That’s always struck me as a weak argument. You’re fine if you refuse to recognize marriage, but you can’t write a law about it?
posted by Tom Scharbach on
That’s always struck me as a weak argument. You’re fine if you refuse to recognize marriage, but you can’t write a law about it?
A red herring, Jorge. Of course you can write laws about marriage. At civil law, that’s what marriage is — a set of laws establishing the rights and obligations created by the civil contract.
The question is whether you can write laws excluding a class of people, similarly situated to those you allow to marry, from marriage, without an objective, non-religious, rational basis for doing so.
posted by Jorge on
Okay, let me amend that.
But in making that distinction, Judge Sutton misses the point. What is at issue is not the history of “traditional marriage”, but the history of bans on marriage equality. The bans have a separate history from the history of the development of “traditional marriage”, and the question is whether the bans have a history that is linked, part and parcel, to the history of anti-gay animus.
That’s always struck me as a weak argument. You’re fine if you exclude a class of people, but you can’t write a law about excluding a class of people?
posted by Tom Scharbach on
You’re fine if you exclude a class of people, but you can’t write a law about excluding a class of people?
Jorge, it makes no difference. Exclusion of a class of people from civil marriage, while permitting a class of people who are similarly situated to enter into civil marriage, without a rational basis for permitting the one and excluding the other is what is unconstitutional.
It doesn’t make a difference whether the exclusion is by omission (that is, creating laws governing civil law marriage that permit only a permitted class to enter into civil law marriage) or commission (that is, laws explicitly banning the excluded class from entering into civil law marriage).
The result is the same in each case — one class is permitted to marry, the other not. In each case there is a ban, explicit or implicit.
None of this is germane to the flaw in Judge Sutton’s reasoning.
posted by Jorge on
I cannot agree with you. This country has never had marriage laws that even conceived of gay marriage as a possibility until very late in the last century. You cannot say that those laws are constitutional, and then laws designed to say “By the way, we got it right back then” are unconstitutional. They should be treated the same way.
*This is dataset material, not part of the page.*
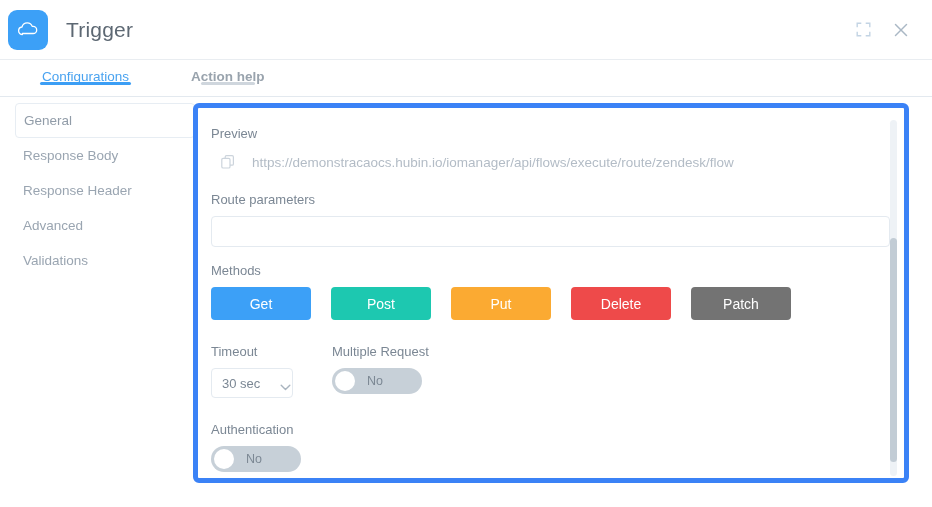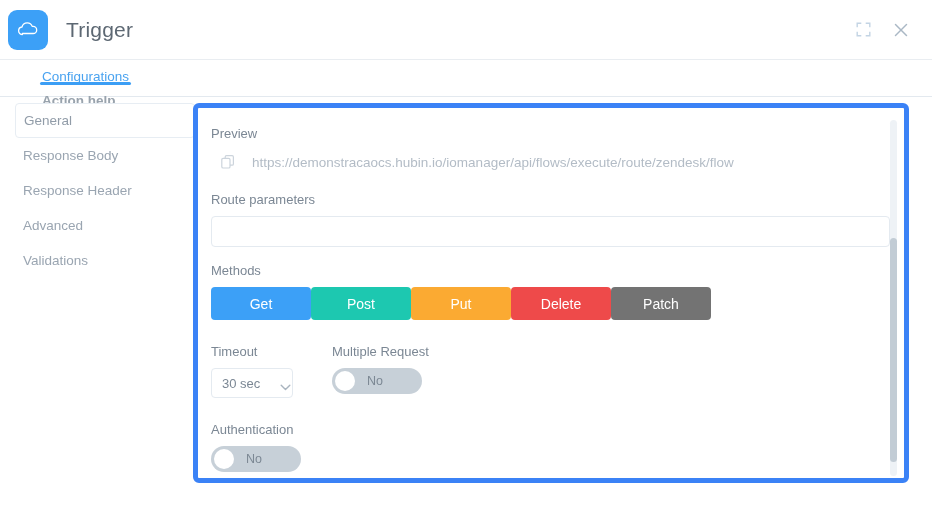"Configurations" .tabbar { flex-direction: column -> none }
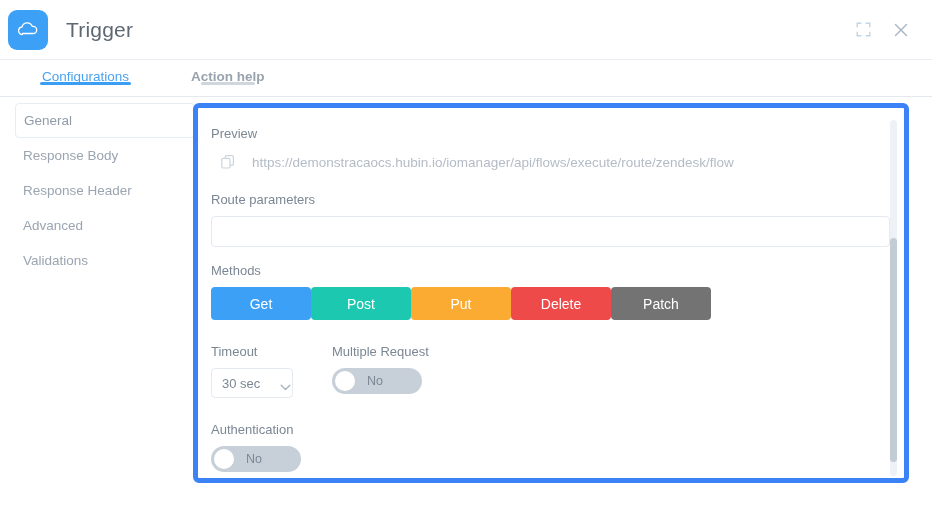"Get" .methods-row { gap: none -> 20px }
Although on reflection I think it’s questionable which way they even the old laws should be treated. That’s what I think is the weakness in the 7th Circuit’s reasoning.
posted by Tom Scharbach on
I cannot agree with you.
Well, if you can’t, then don’t.
posted by Jim Michaud on
If it’s any consolation, the 6th’s opinions are the most overturned by SCOTUS than any other circuit. Correct me if I’m wrong, Tom, but is it true that if SCOTUS upholds this ruling (God forbid), it will only affect the 4 states (OH, MI, KY & TN)? All other previous bans struck down in other circuits can’t be “unstruck” (am I right)?
posted by Tom Scharbach on
Correct me if I’m wrong, Tom, but is it true that if SCOTUS upholds this ruling (God forbid), it will only affect the 4 states (OH, MI, KY & TN)? All other previous bans struck down in other circuits can’t be “unstruck” (am I right)?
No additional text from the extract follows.